As-a-service at your service
Irish businesses are embracing the opportunities afforded by infrastructure-as-a-service (IaaS) in increasingly large numbers according to cloud industry experts. While a number of enterprise cloud services have found commercial success in recent months, Nick Hyner, director for cloud services EMEA with Dell commented that “Like other countries in Europe we are beginning to see a clear trend toward IaaS cloud platforms being employed for use-cases other than just test and development”.
Tadhg Cashman, director of infrastructure consulting with Logicalis Ireland meanwhile said he had seen “a significant uptake in interest and usage” of IaaS of late. “Customers who would never previously have trusted cloud-based infrastructure service providers are beginning to trial some workloads in the cloud, and run proofs-of-concept for hybrid cloud deployments.
Head of technical strategy for Cisco Ireland, Tom Long said on the subject, “In terms of IaaS, Irish enterprise unsurprisingly have turned to the well-known hyperscale providers.

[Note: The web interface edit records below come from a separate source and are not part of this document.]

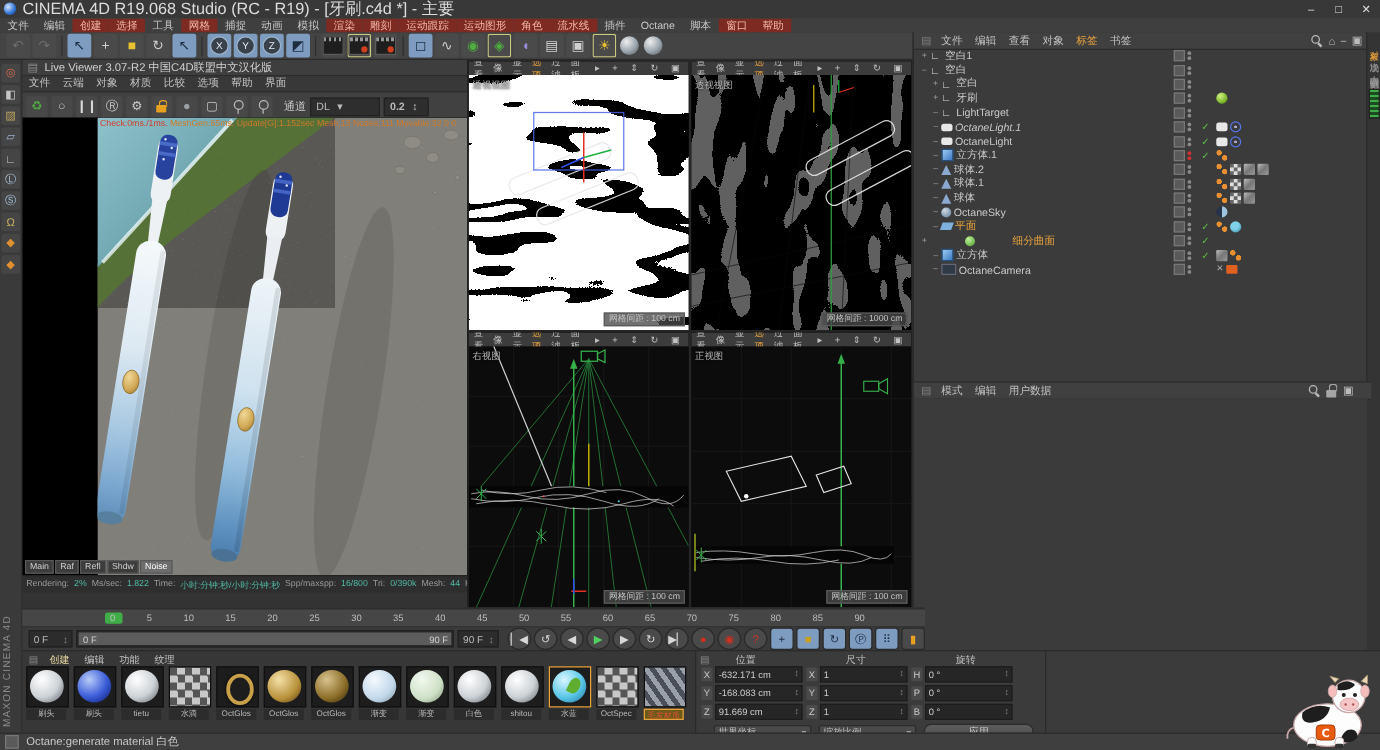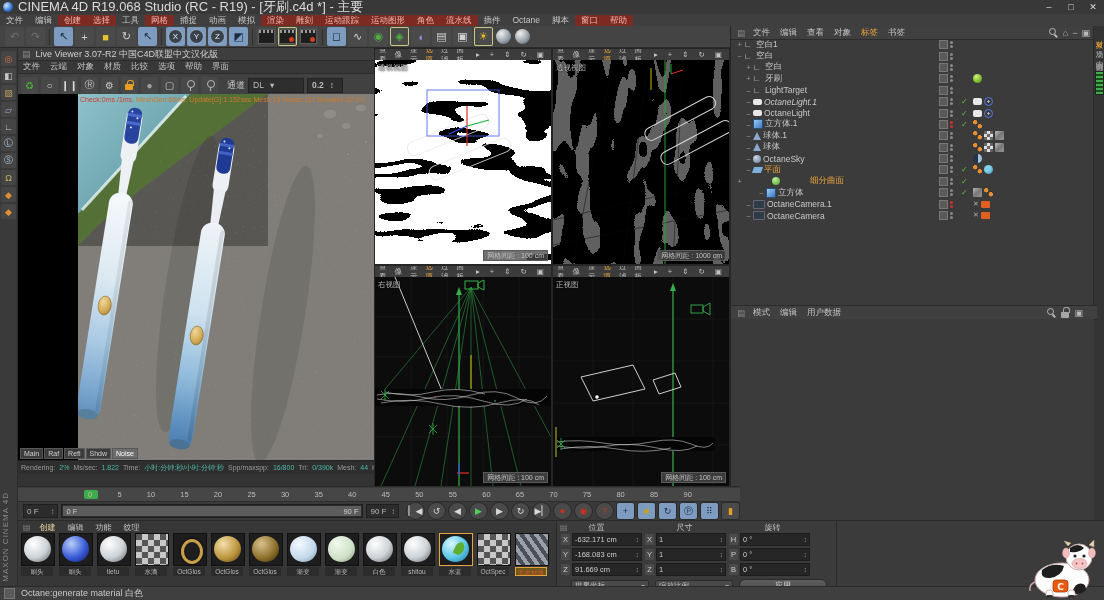--- a/index.html
+++ b/index.html
@@ -751,32 +751,50 @@
           </span>
         </span>
         <span class="om-chk">✓</span>
         <span class="om-tags">
           <span class="tg tg-orangedots"></span>
         </span>
       </div>
       <div class="om-row" style="padding-left: 13px;">
         <span class="om-exp">–</span>
         <span style="width: 0px; height: 0px; border-left: 4px solid transparent; border-right: 4px solid transparent; border-bottom: 8px solid rgb(138, 168, 208);"></span>
-        <span class="om-name">球体.1</span>
+        <span class="om-name">球体.2</span>
         <span class="om-dots">
           <span class="chip"></span>
           <span class="vdots">
             <i></i>
             <i></i>
           </span>
         </span>
         <span class="om-tags">
           <span class="tg tg-orangedots"></span>
           <span class="tg tg-checker"></span>
           <span class="tg tg-tex"></span>
+          <span class="tg tg-tex"></span>
+        </span>
+      </div>
+      <div class="om-row" style="padding-left: 13px;">
+        <span class="om-exp">–</span>
+        <span style="width: 0px; height: 0px; border-left: 4px solid transparent; border-right: 4px solid transparent; border-bottom: 8px solid rgb(138, 168, 208);"></span>
+        <span class="om-name">球体.1</span>
+        <span class="om-dots">
+          <span class="chip"></span>
+          <span class="vdots">
+            <i></i>
+            <i></i>
+          </span>
+        </span>
+        <span class="om-tags">
+          <span class="tg tg-orangedots"></span>
+          <span class="tg tg-checker"></span>
+          <span class="tg tg-tex"></span>
         </span>
       </div>
       <div class="om-row" style="padding-left: 13px;">
         <span class="om-exp">–</span>
         <span style="width: 0px; height: 0px; border-left: 4px solid transparent; border-right: 4px solid transparent; border-bottom: 8px solid rgb(138, 168, 208);"></span>
         <span class="om-name">球体</span>
         <span class="om-dots">
           <span class="chip"></span>
           <span class="vdots">
             <i></i>
@@ -828,51 +846,35 @@
         <span class="om-dots">
           <span class="chip"></span>
           <span class="vdots">
             <i></i>
             <i></i>
           </span>
         </span>
         <span class="om-chk">✓</span>
         <span class="om-tags"></span>
       </div>
-      <div class="om-row" style="padding-left: 26px;">
+      <div class="om-row" style="padding-left: 13px;">
         <span class="om-exp">–</span>
         <span style="width: 8px; height: 8px; background: linear-gradient(135deg, rgb(158, 203, 242), rgb(58, 120, 194)); border: 1px solid rgb(38, 80, 126);"></span>
         <span class="om-name">立方体</span>
         <span class="om-dots">
           <span class="chip"></span>
           <span class="vdots">
             <i></i>
             <i></i>
           </span>
         </span>
         <span class="om-chk">✓</span>
         <span class="om-tags">
           <span class="tg tg-tex"></span>
           <span class="tg tg-orangedots"></span>
-        </span>
-      </div>
-      <div class="om-row" style="padding-left: 13px;">
-        <span class="om-exp">–</span>
-        <span style="width: 10px; height: 7px; background: rgb(46, 58, 70); border: 1px solid rgb(102, 102, 119); border-radius: 1px;"></span>
-        <span class="om-name">OctaneCamera.1</span>
-        <span class="om-dots">
-          <span class="chip"></span>
-          <span class="vdots red">
-            <i></i>
-            <i></i>
-          </span>
-        </span>
-        <span class="om-tags">
-          <span class="tg tg-x">✕</span>
-          <span class="tg tg-cam"></span>
         </span>
       </div>
       <div class="om-row" style="padding-left: 13px;">
         <span class="om-exp">–</span>
         <span style="width: 10px; height: 7px; background: rgb(46, 58, 70); border: 1px solid rgb(102, 102, 119); border-radius: 1px;"></span>
         <span class="om-name">OctaneCamera</span>
         <span class="om-dots">
           <span class="chip"></span>
           <span class="vdots">
             <i></i>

When it comes to production applications, we have found that enterprise are willing to migrate certain business applications to the cloud.
Long added that, “Applications which are considered suitable to be delivered under the new cloud service model include, but aren’t limited to, email, payroll, CRM, unified communications and in certain circumstances the whole desktop experience is being delivered as a cloud service.”
“Talking about the cloud as something separate from the business is rather like separating finances from the business. Think of mainframe as the first platform, and the client/server as second platform. The third platform is that ecosystem comprising millions of applications access by billions of users. Enterprise cloud services cross the entire spectrum, XaaS — everything as a service,” Gerry Harvey, Commtech
Growing momentum
Long was among the many cloud experts who pinpointed a surge in interest for desktop-as-a-service, with the offering now more robust than previous iterations. David Kinsella, CTO with Datapac was another who commented on this topic.
“There is growing momentum in the Irish market for DaaS,” said Kinsella. “The service facilitates centralised management and upgrades of desktops and applications to maintain strict security and compliance levels.
“An added bonus provided by such an investment is that it introduces business continuity at the desktop layer, something that is usually only considered for the server environment,” he said.
Altered landscape
Gerry Harvey, general manager with Commtech commented that enterprise cloud services have at this point radically “altered the landscape of technology applied to business”. Continued Harvey, “It’s not about popular services, or about partially ‘out-tasking’ some processing to the cloud. It’s about mobility, big data and advanced analytics to transform business.
“In fact,” he continued, “talking about the cloud as something separate from the business is rather like separating finances from the business. Think of mainframe as the first platform, and the client/server as second platform. The third platform is that ecosystem comprising millions of applications access by billions of users. Enterprise cloud services cross the entire spectrum, XaaS — everything as a service.”